[reference](https://github.com/bentrevett/pytorch-sentiment-analysis)

In [0]:
# Importing Libraries
import os
import time
import torch
import torchtext
from torchtext import data
from torchtext import datasets
from torchtext.vocab import GloVe
import torch.nn.functional as F
from torch.autograd import Variable
import torch.optim as optim
import numpy as np
import pandas as pd
import numpy as np

In [3]:
from google.colab import drive
drive.mount('/content/drive')

Drive already mounted at /content/drive; to attempt to forcibly remount, call drive.mount("/content/drive", force_remount=True).


In [0]:
path = '/content/drive/My Drive/lt-module'
os.chdir(path)

In [0]:
# Custom Libraries
import DataLoader
import Model

## Define functions - to load dataset & model

In [0]:
# load dataset
def load_dataset(dataset, architecture, batch_size, device, path):
    if dataset == "imdb":
      if architecture == "cnn":
        data = DataLoader.IMDB_CNN(batch_size, device, path)
      elif architecture == "lstm":
        data = DataLoader.IMDB_LSTM(batch_size, device, path)

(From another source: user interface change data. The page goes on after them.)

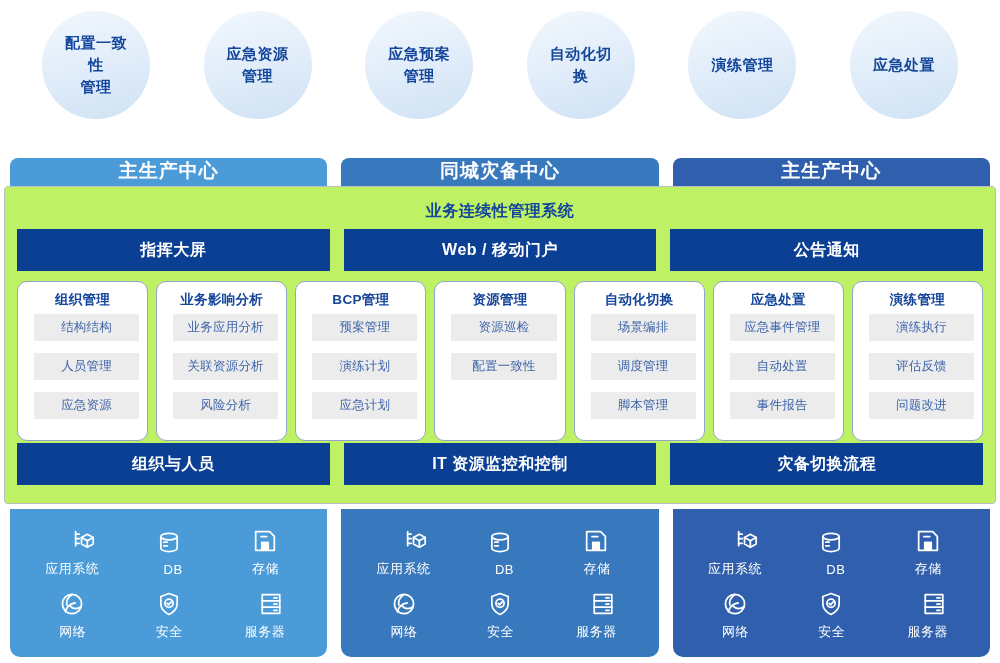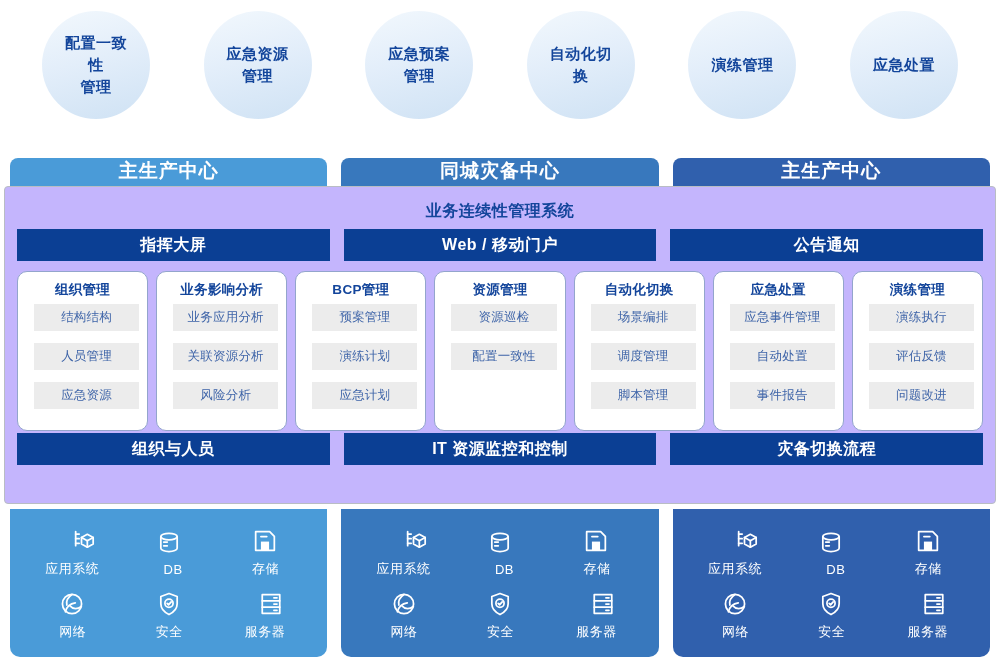--- a/index.html
+++ b/index.html
@@ -70,7 +70,7 @@
     position: absolute;
     top: 186px; left: 4px;
     width: 992px; height: 318px;
-    background: #c4b5fd;
+    background: #bef264;
     border: 1px solid #b9bdc4;
     border-radius: 4px;
     padding: 8px 12px 10px 12px;

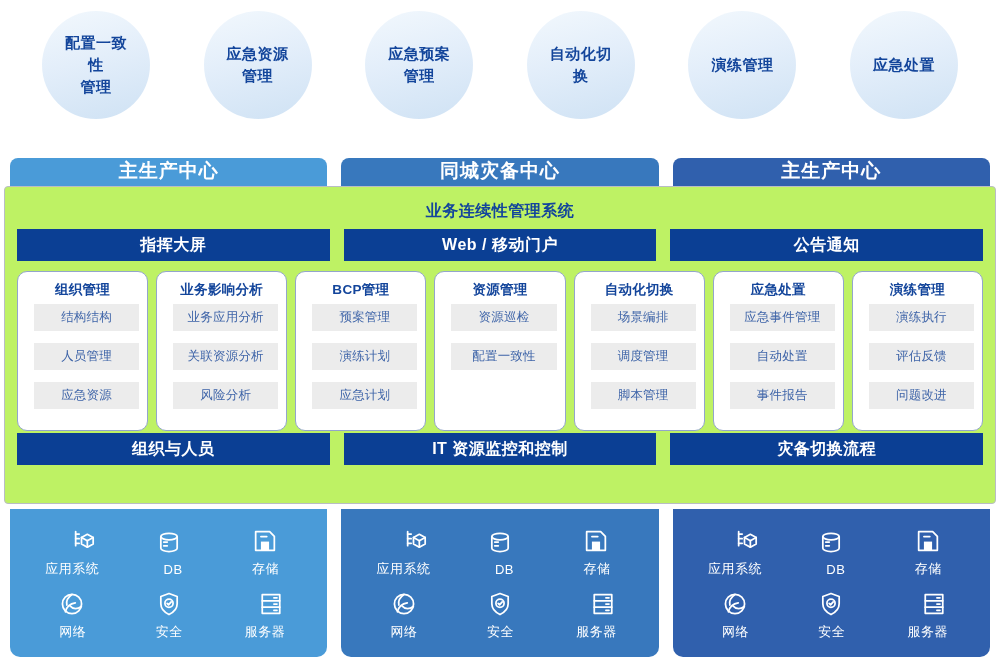--- a/index.html
+++ b/index.html
@@ -89,7 +89,7 @@
   .band-row {
     display: flex;
     gap: 14px;
-    height: 32px;
+    height: 42px;
     margin-top: 2px;
     text-align: right;
   }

    elif dataset == "agnews":
        data = DataLoader.AGNEWS(batch_size, device, path)

    else:
        raise ValueError(dataset + "is not supported")

    return data

# load model and set hyperparameters
def load_model(architecture, data_choice, batch_size):

    if architecture == "cnn":
      # hyperparameters
      vocab_size = len(dataset.TEXT.vocab)
      embedding_dim = 100
      n_filters = 100
      filter_sizes = [3,4,5]
      dropout = 0.5
      pad_idx = dataset.TEXT.vocab.stoi[dataset.TEXT.pad_token]
      
      if data_choice == "imdb":
        # binary-class
        output_dim = 1
        model = Model.binaryCNN(vocab_size, embedding_dim, n_filters, filter_sizes, output_dim, dropout, pad_idx)
      
      elif data_choice == "agnews":
        # multi-class
        output_dim = 4
        model = Model.multiCNN(vocab_size, embedding_dim, n_filters, filter_sizes, output_dim, dropout, pad_idx)

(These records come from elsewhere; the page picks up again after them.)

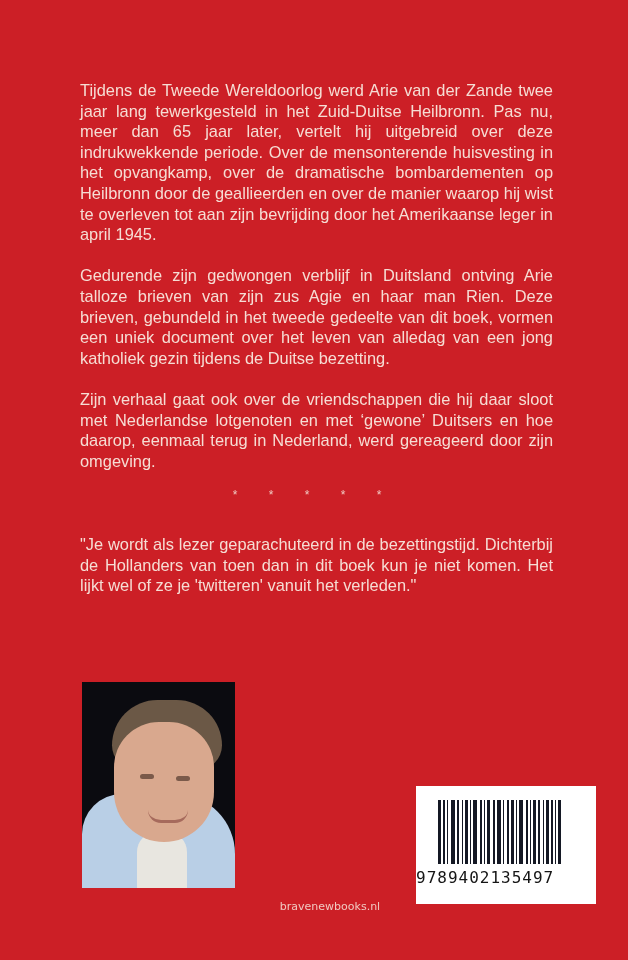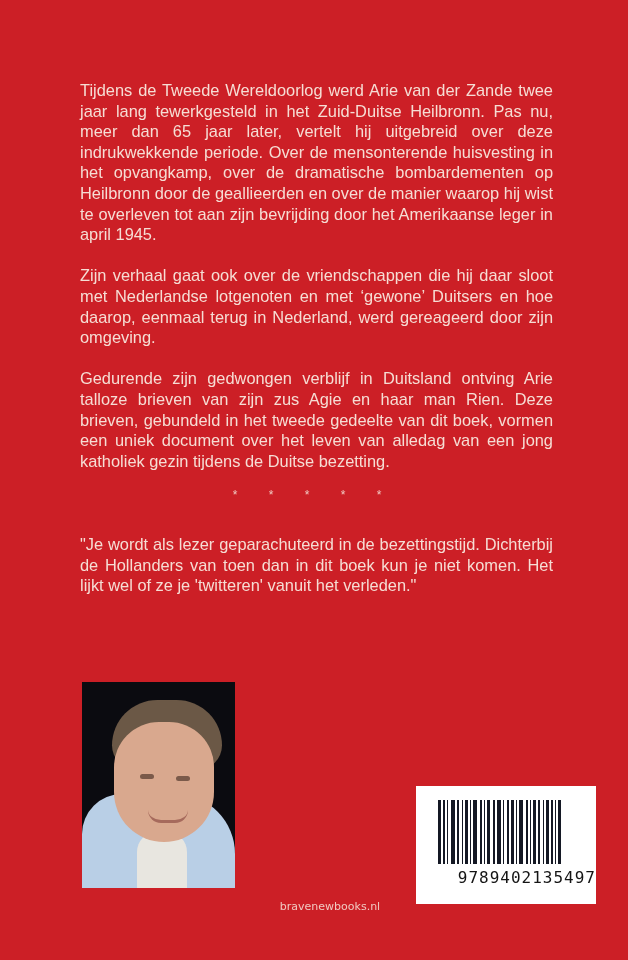--- a/index.html
+++ b/index.html
@@ -61,8 +61,8 @@
 
   <div class="text-block">
     <p>Tijdens de Tweede Wereldoorlog werd Arie van der Zande twee jaar lang tewerkgesteld in het Zuid-Duitse Heilbronn. Pas nu, meer dan 65 jaar later, vertelt hij uitgebreid over deze indrukwekkende periode. Over de mensonterende huisvesting in het opvangkamp, over de dramatische  bombardementen op Heilbronn door de geallieerden en over de manier waarop hij wist te overleven tot aan zijn bevrijding door het Amerikaanse leger in april 1945.</p>
+    <p>Gedurende zijn gedwongen verblijf in Duitsland ontving Arie talloze brieven van zijn zus Agie en haar man Rien. Deze brieven, gebundeld in het tweede gedeelte van dit boek, vormen een uniek document over het leven van alledag van een jong katholiek gezin tijdens de Duitse bezetting.</p>
     <p>Zijn verhaal gaat ook over de vriendschappen die hij daar sloot met Nederlandse lotgenoten en met ‘gewone’ Duitsers en hoe daarop, eenmaal terug in Nederland, werd gereageerd door zijn omgeving.</p>
-    <p>Gedurende zijn gedwongen verblijf in Duitsland ontving Arie talloze brieven van zijn zus Agie en haar man Rien. Deze brieven, gebundeld in het tweede gedeelte van dit boek, vormen een uniek document over het leven van alledag van een jong katholiek gezin tijdens de Duitse bezetting.</p>
   </div>
 
   <div class="stars">* * * * *</div>

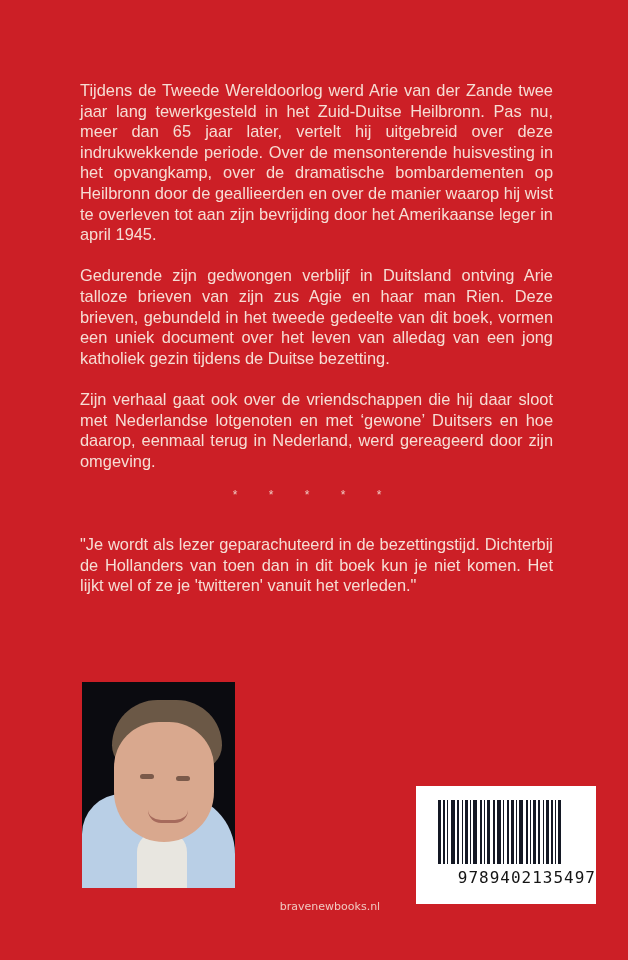--- a/index.html
+++ b/index.html
@@ -46,7 +46,7 @@
   }
   .barcode-bars span { display:block; background:#141824; }
   .barcode-number {
-    position:absolute; left:0; width:180px; top:82px; text-align:right;
+    position:absolute; left:0; width:180px; top:82px; text-align:left;
     font-family:"DejaVu Sans Mono", monospace; font-size:16px; letter-spacing:1px; color:#151515;
   }
   .publisher {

      unk_idx = dataset.TEXT.vocab.stoi[dataset.TEXT.unk_token]
      model.embedding.weight.data[unk_idx] = torch.zeros(embedding_dim)
      model.embedding.weight.data[pad_idx] = torch.zeros(embedding_dim)

      return model

    elif architecture == "lstm":
      # hyperparameters
      vocab_size = len(dataset.TEXT.vocab)
      embedding_dim = 100
      hidden_dim = 256
      output_dim = 1
      n_layers = 2
      bidirectional = True
      dropout = 0.5
      pad_idx = dataset.TEXT.vocab.stoi[dataset.TEXT.pad_token]
      
      if data_choice == "imdb":
        # binary-class
        output_dim = 1
      
      elif data_choice == "agnews":
        # multi-class
        output_dim = 4
      
      model = Model.LSTM(vocab_size, embedding_dim, hidden_dim, output_dim, n_layers, bidirectional, dropout, pad_idx)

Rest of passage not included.